**TASK OBJECTIVE**
For the records that follow, please set down exactly the lines between the one holding "Norway and Poland" and the one holding "CEIP, TFTEI, MSC-E", inclusive, and only those.
:: RECORDS SUPPLIED ::
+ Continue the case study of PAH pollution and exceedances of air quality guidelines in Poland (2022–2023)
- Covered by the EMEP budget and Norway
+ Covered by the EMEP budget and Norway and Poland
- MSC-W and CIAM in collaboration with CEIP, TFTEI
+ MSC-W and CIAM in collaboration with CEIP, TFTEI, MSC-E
:::
:: RECORDS SUPPLIED ::
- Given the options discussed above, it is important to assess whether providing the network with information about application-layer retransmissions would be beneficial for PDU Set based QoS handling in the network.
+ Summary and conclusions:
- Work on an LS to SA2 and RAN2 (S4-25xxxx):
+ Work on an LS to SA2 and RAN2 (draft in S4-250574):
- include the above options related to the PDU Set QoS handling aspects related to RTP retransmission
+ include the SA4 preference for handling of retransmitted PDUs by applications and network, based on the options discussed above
:::
**SOLUTION FOR THIS PROBLEM**
+ Covered by the EMEP budget and Norway and Poland
- MSC-W and CIAM in collaboration with CEIP, TFTEI
+ MSC-W and CIAM in collaboration with CEIP, TFTEI, MSC-E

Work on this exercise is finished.